Isotopic Geochemistry | Radiometric Age Dating | Vol2

 Isotopic geochemistry has several principal roles in geoscience. One is about the interpretation of geologic structures(magma, rocks, subduction zones...) with enrichment or depletion of certain isotopic species ( you can read a text : link ) about this topic and the other is radiometric age dating. Today we gonna talk about the second role.


Radiometric dating calculates the age of geological structures. The method uses short-life radioactive elements.Such as carbon-14, or potassium-14/argon-40.  Every original element has a half-life.(For instance: Potassium-40 1,25 billion years ; Carbon-14 : 5,730 years) Every element has a different price. C-14 is 300 dollars.

Flint,1972 (link)

"It is useful to combine a variety of isotopic methods to determine the complete history of crustal rock. Since the 1980s two technological advancements have greatly increased the geologist’s ability to compute the isotopic age of rocks and minerals. The SHRIMP (Sensitive High Mass Resolution Ion Microprobe) enables the accurate determination of the uranium-lead age of the mineral zircon, and this has revolutionized the understanding of the isotopic age of formation of zircon-bearing igneous granitic rocks. Another technological development is the ICP-MS (Inductively Coupled Plasma Mass Spectrometer), which is able to provide the isotopic age of zircon, titanite, rutile, and monazite. These minerals are common to many igneous and metamorphic rocks. Carbon-14 is a radioactive isotope of carbon (carbon-12 and carbon-13 are stable isotopes) with a half-life of 5,570 years.
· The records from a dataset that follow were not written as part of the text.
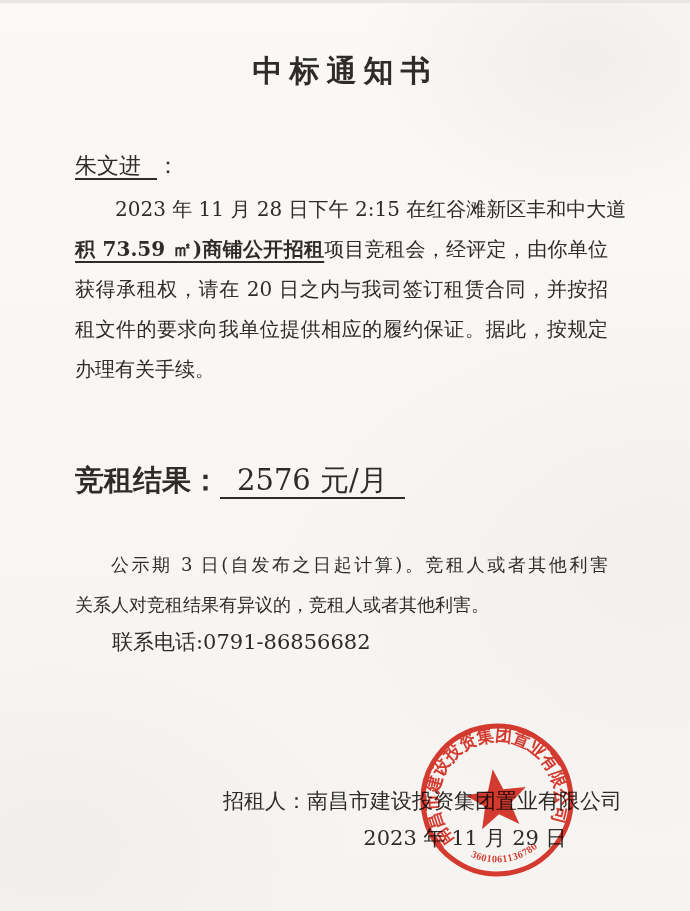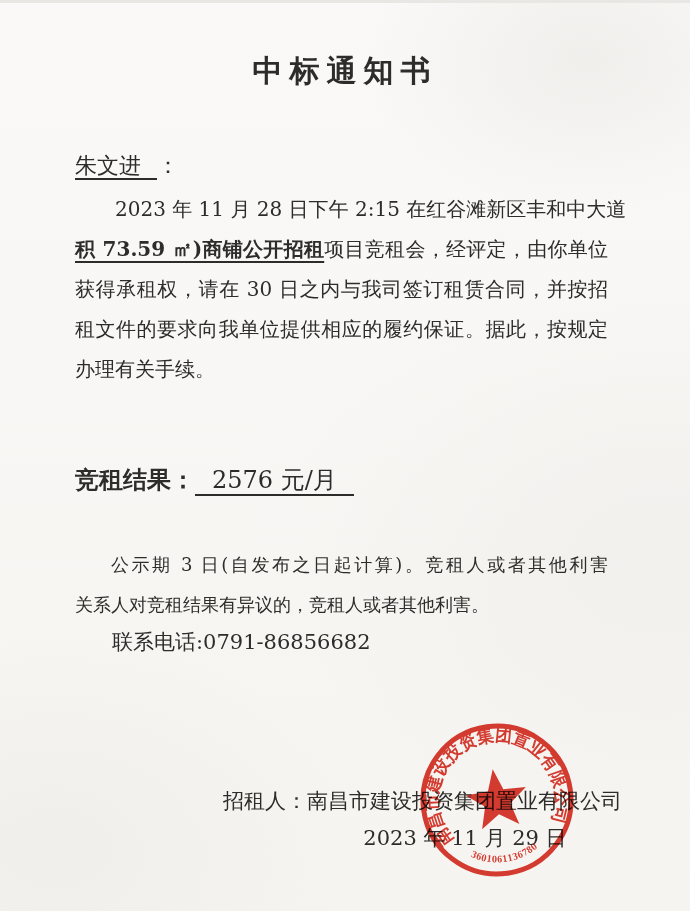--- a/index.html
+++ b/index.html
@@ -68,7 +68,7 @@
   <div class="body-block">
       <div class="tline indent"><span>2023 年 11 月 28 日下午 2:15 在红谷滩新区丰和中大道</span></div>
       <div class="tline"><span class="em">积 73.59 ㎡)商铺公开招租</span><span>项目竞租会，经评定，由你单位</span></div>
-      <div class="tline"><span>获得承租权，请在 30 日之内与我司签订租赁合同，并按招</span></div>
+      <div class="tline"><span>获得承租权，请在 20 日之内与我司签订租赁合同，并按招</span></div>
       <div class="tline"><span>租文件的要求向我单位提供相应的履约保证。据此，按规定</span></div>
       <div class="tline lastline"><span>办理有关手续。</span></div>
     </div>

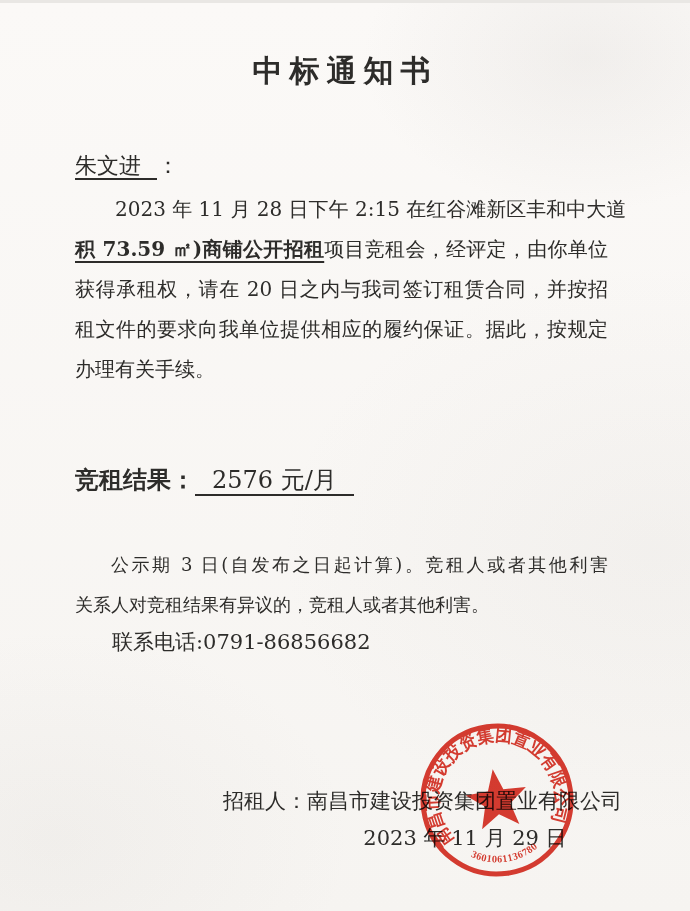--- a/index.html
+++ b/index.html
@@ -40,7 +40,7 @@
     text-decoration-thickness:2px;
     text-underline-offset:5px;
   }
-  .result{position:absolute;top:460px;left:75px;font-size:24px;line-height:34px;}
+  .result{position:absolute;top:460px;left:75px;font-size:29px;line-height:34px;}
   .result .label{font-weight:700;}
   .result .u-val{border-bottom:2px solid #2d2c2a;padding:0 17px;}
   .info-block{position:absolute;top:619px;left:75px;font-size:21px;}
Carbon-14 is incorporated in all living material, for it is derived either directly or indirectly from its presence in atmospheric carbon dioxide. The moderately short half-life of carbon-14 makes it useful for dating biological materials that are more than a few hundred years old and less than 30,000 years old. It has been used to provide a correlation of events within this time span, particularly those of the Pleistocene Epoch involving the Earth’s most recent ice ages".( John W. Harbaugh and Brian Frederick Windley)( more info link ).